***** RAW DATA

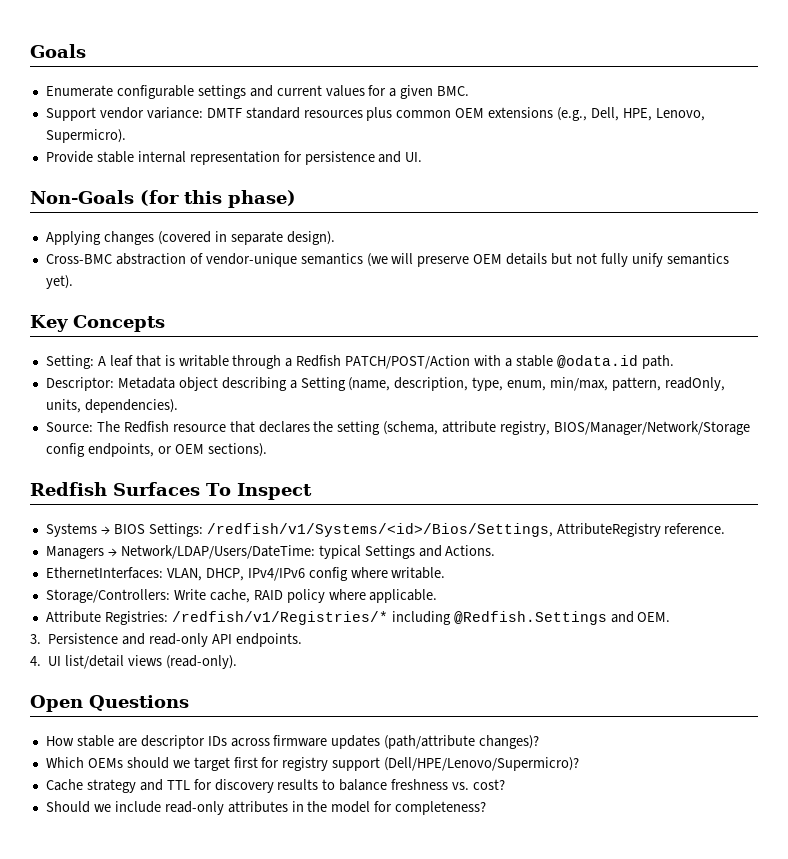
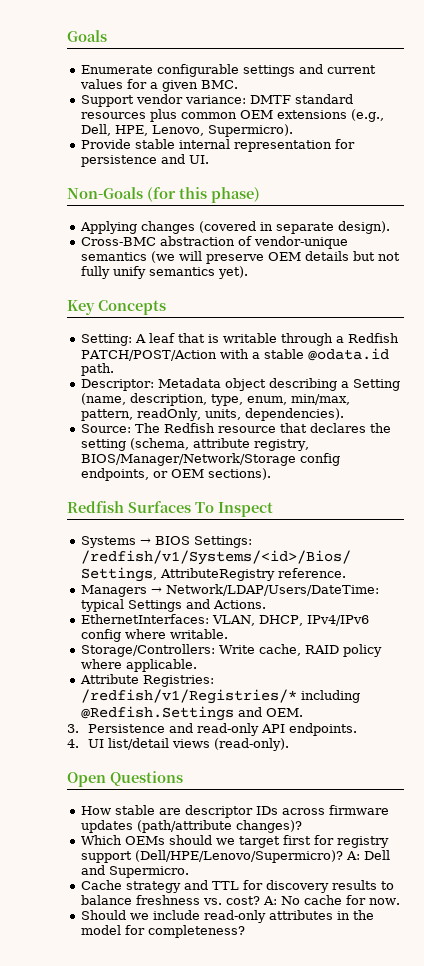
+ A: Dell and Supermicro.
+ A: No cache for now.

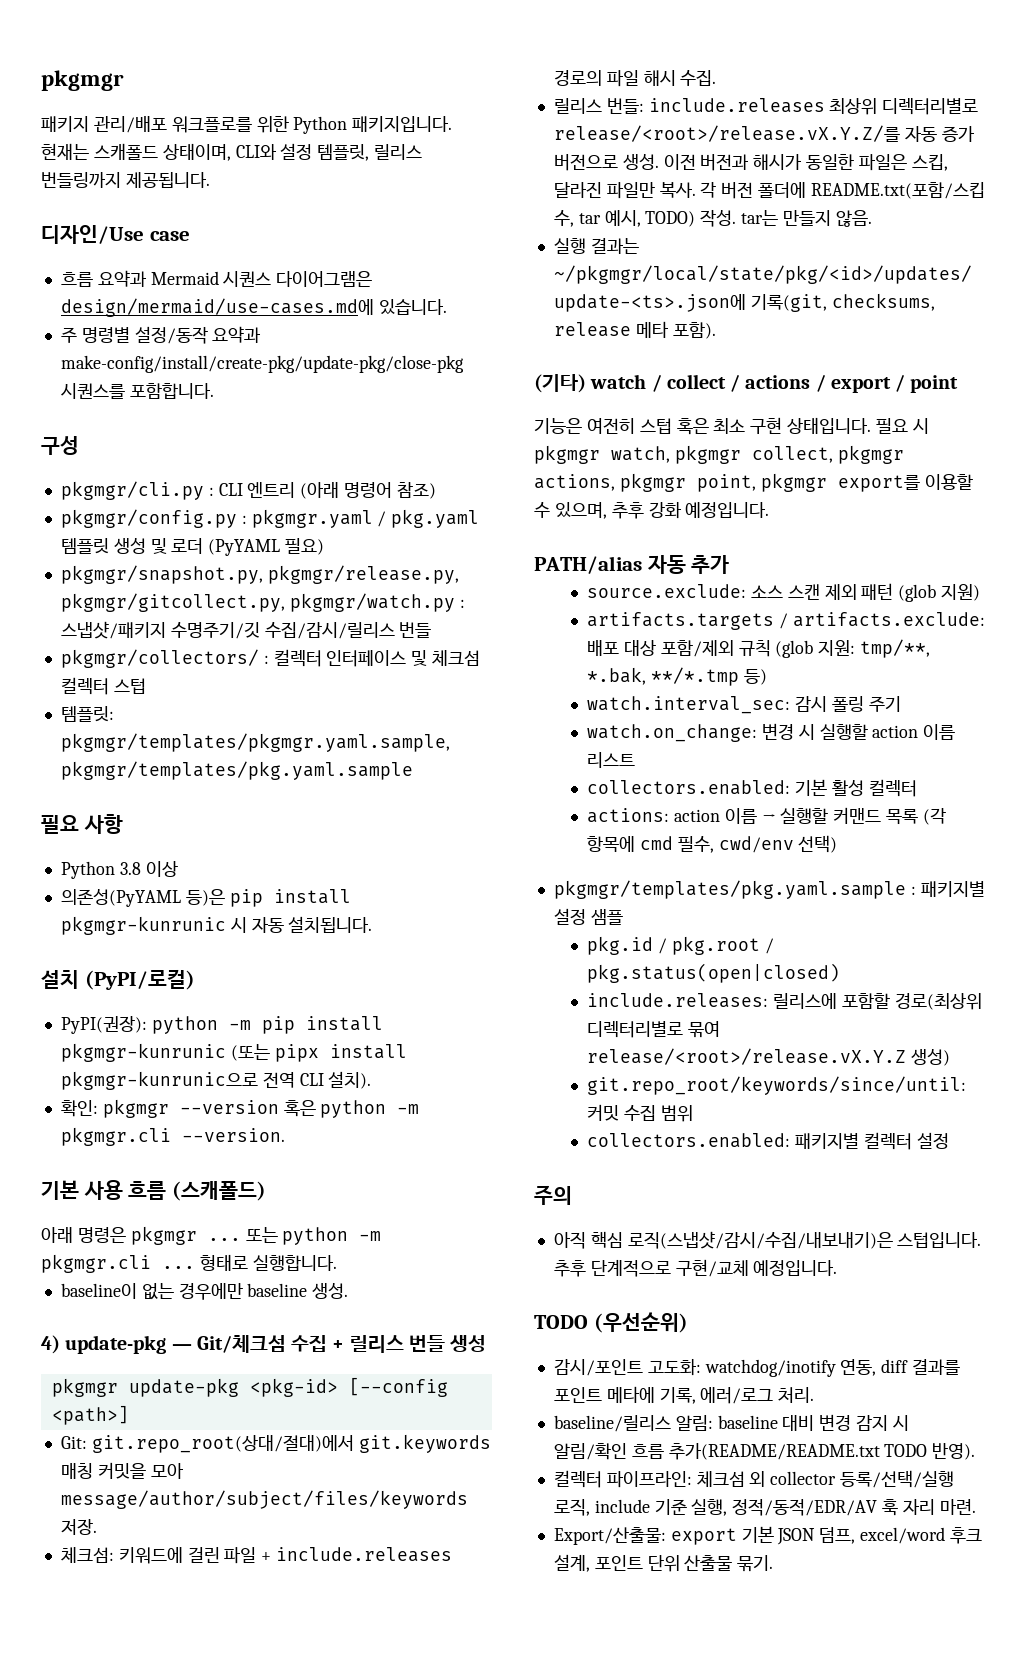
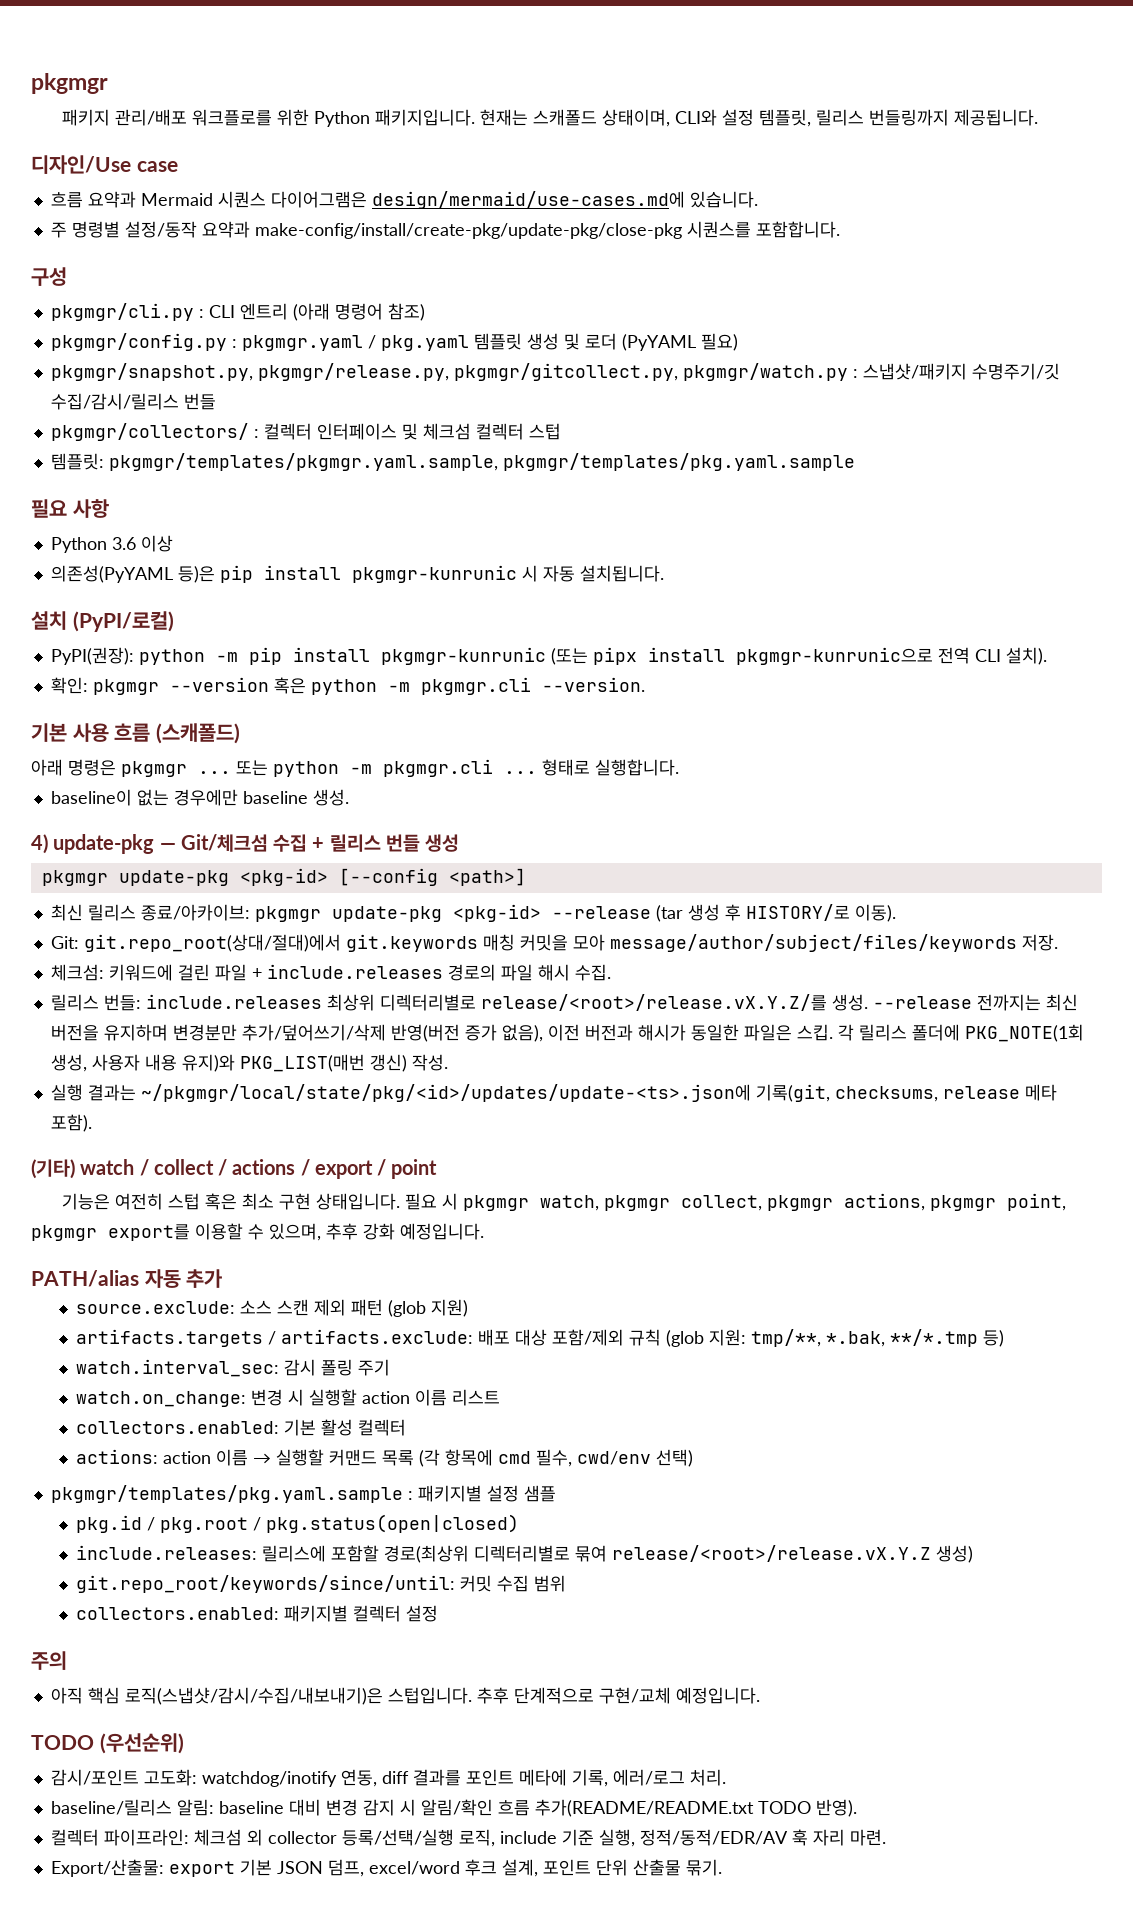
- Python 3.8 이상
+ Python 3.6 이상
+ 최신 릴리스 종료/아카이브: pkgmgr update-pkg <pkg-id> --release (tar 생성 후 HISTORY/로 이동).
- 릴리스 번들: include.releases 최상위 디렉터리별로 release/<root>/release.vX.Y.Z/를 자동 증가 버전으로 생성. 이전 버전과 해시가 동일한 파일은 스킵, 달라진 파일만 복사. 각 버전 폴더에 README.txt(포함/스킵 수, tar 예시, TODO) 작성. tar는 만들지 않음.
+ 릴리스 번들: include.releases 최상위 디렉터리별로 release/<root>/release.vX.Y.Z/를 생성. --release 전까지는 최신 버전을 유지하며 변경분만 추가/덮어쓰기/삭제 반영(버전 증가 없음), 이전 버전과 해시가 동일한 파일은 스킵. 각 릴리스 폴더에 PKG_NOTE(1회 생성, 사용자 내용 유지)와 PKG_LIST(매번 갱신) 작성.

**********

Search the entries for lines with the string "디렉터리별로", then report their number alone.

2